ライムの息子は十四歳で竜化出来るようになった。他の上級竜人に比べても圧倒的な速さだった。ライムや竜人王ラスターはもう少し早かったが二人の若者の竜化は竜人郷で盛大に祝福された。
シュドラは竜化できるようになって竜人族の階級差について実感するようになった。上級竜人族は鍛錬を積めば竜に変身できる。中級竜人でも竜になれる者は居るのだが少数である。そして下級と中級の間には竜化出来るか否かの壁がある。
下級竜人と呼ばれている竜人は竜化出来ない。上級竜人から言わせると、竜化出来ない竜人は竜人に非ずという事らしい。中級と上級の差は鱗や属性、特性から来る差だ。中級竜人でも竜化が出来れば真の竜人族と認められる。
竜化して戦う場合にはより高位の特性を持つ上級竜人が圧倒的に有利だ。竜化すると人の様に器用には戦えなくなる。攻撃力と防御力は大幅に増えるが器用さと、回避力は下がってしまう。
シュドラは真の竜人族の証である竜化を体得したが決して慢心しなかった。逆に竜化する事で己の状況が非常に厳しい事を自覚した。人形状の場合は様々な工夫が出来た。しかしドラゴンになると、人形態の器用さを失う。
するとドラゴン自身の性能勝負になってしまいがちになる。そうなると鱗の硬さや爪の鋭さ、属性の相性等がより重要になってくる。人形態から竜形態に移行すると、とにかく死ににくくなる。鱗で防御力が上がり、爪や牙で攻撃力が上がる。
再生力も段違いだ。同じ実力の二人が片方が人形態で、もう一人が竜形態で戦ったとすると人形態の方は竜形態の相手に致命傷を与えるのは非常に難しい。それ程までに竜化は強力なのだ。

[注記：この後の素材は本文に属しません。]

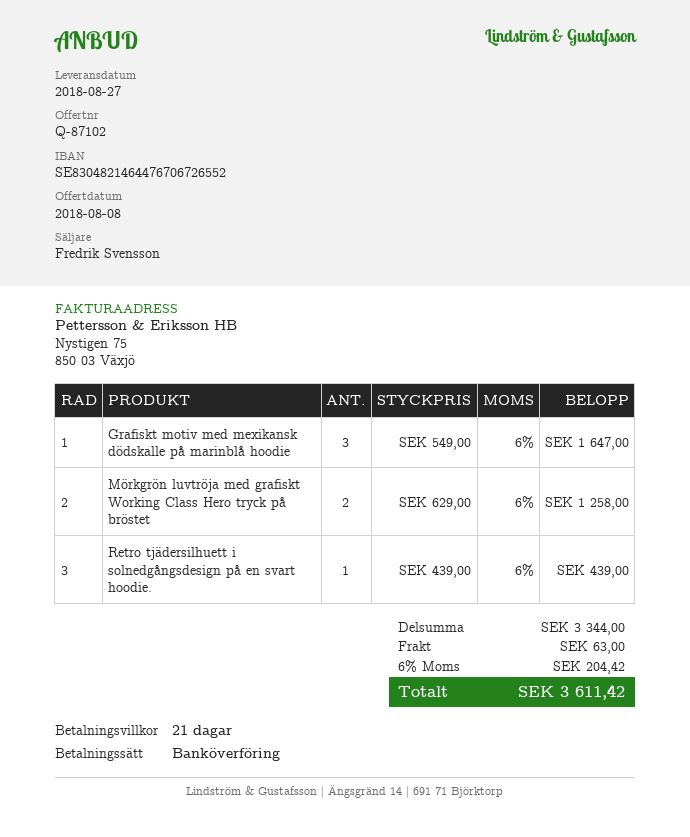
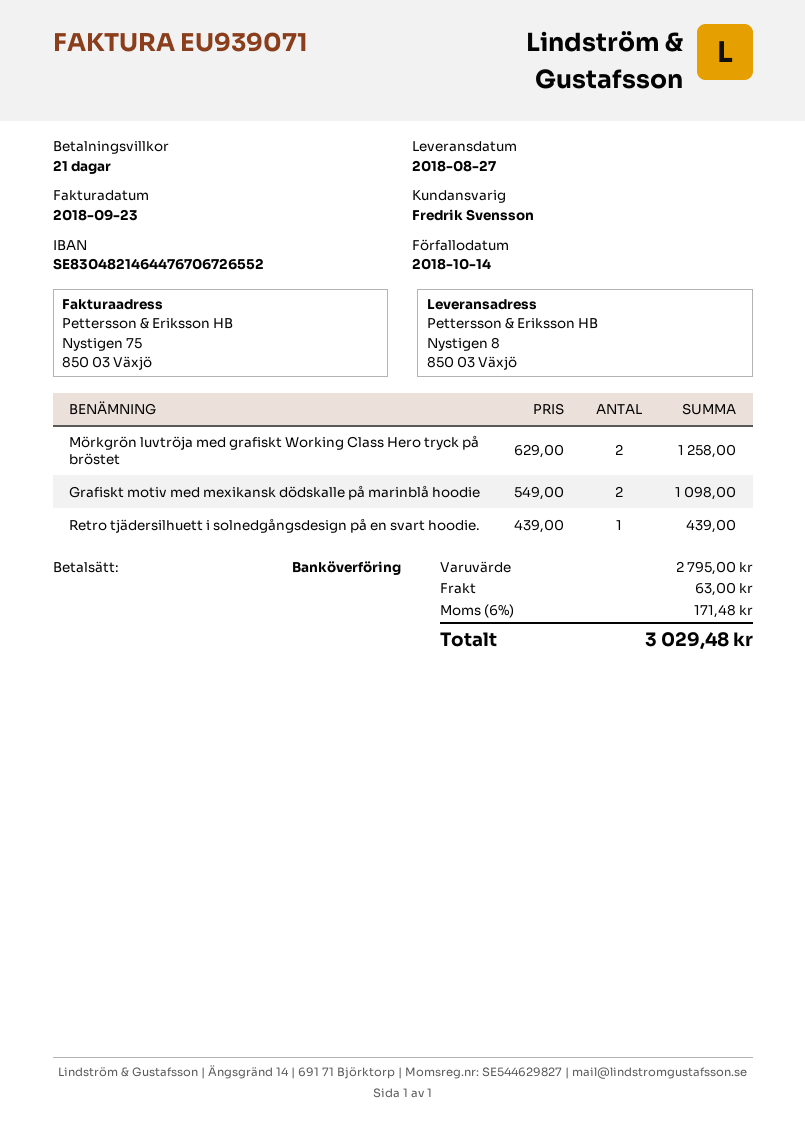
Grafiskt motiv med mexikansk dödskalle på marinblå hoodie: 3 x 549.00 = 1647.00 -> 2 x 549.00 = 1098.00
subtotal: 3344.00 -> 2795.00
tax: 6% = 204.42 -> 6% = 171.48
total: 3611.42 -> 3029.48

ドラゴンになった時の戦う技術は竜闘術と呼ばれている。竜闘術では性能で劣る者が上回る者に勝つのは非常に困難だ。体の性能で劣るシュドラは竜闘術を研究し、発展させなければ自分の未来は無いと思っていた。
竜闘術は優れているがその性質上、格上の相手に対する戦い方が手薄になっている。ドラゴンになってしまえば自分より強い相手などほとんどいない。だから自分より格下の相手を大勢相手にした時の戦いを想定して作られている。
一族毎に自分と同じ竜形状の相手と戦う秘伝の技がある。しかしシュドラがそれを得られるかと言うと難しい所だった。竜人王に技を伝授されるとしてもライムの息子の方になるだろう。シュドラはこれからの自分の進退を考えてライムに武術の教師を探してもらった。
それで見つかったのがゾグルだ。ゾグルは牛人でその優れた筋力から繰り出される技は敵の強固な守りを無視して内部に衝撃を与える。シュドラはその技術を欲した。格上のドラゴンは鱗自体が硬く、鱗の硬度が劣っているドラゴンは圧倒的に不利だ。
最初から着ている鎧に差があるのに加えて、鱗が硬いドラゴンは爪だって硬い。攻防ともに劣るドラゴンが格上のドラゴンに勝つのは困難だ。その差を埋める為の技をシュドラは求めていた。
ゾグルの技術は人形態の技ではあるが技の原理が分かればドラゴン形態でも使える可能性がある。シュドラはゾグルに鎧通しの技術を教わった。人形態での戦いでは使えるようになったが竜形態で使うにはまだまだ未熟であった。
シュドラが地道に鍛錬をしていく中、突然事態は急変した。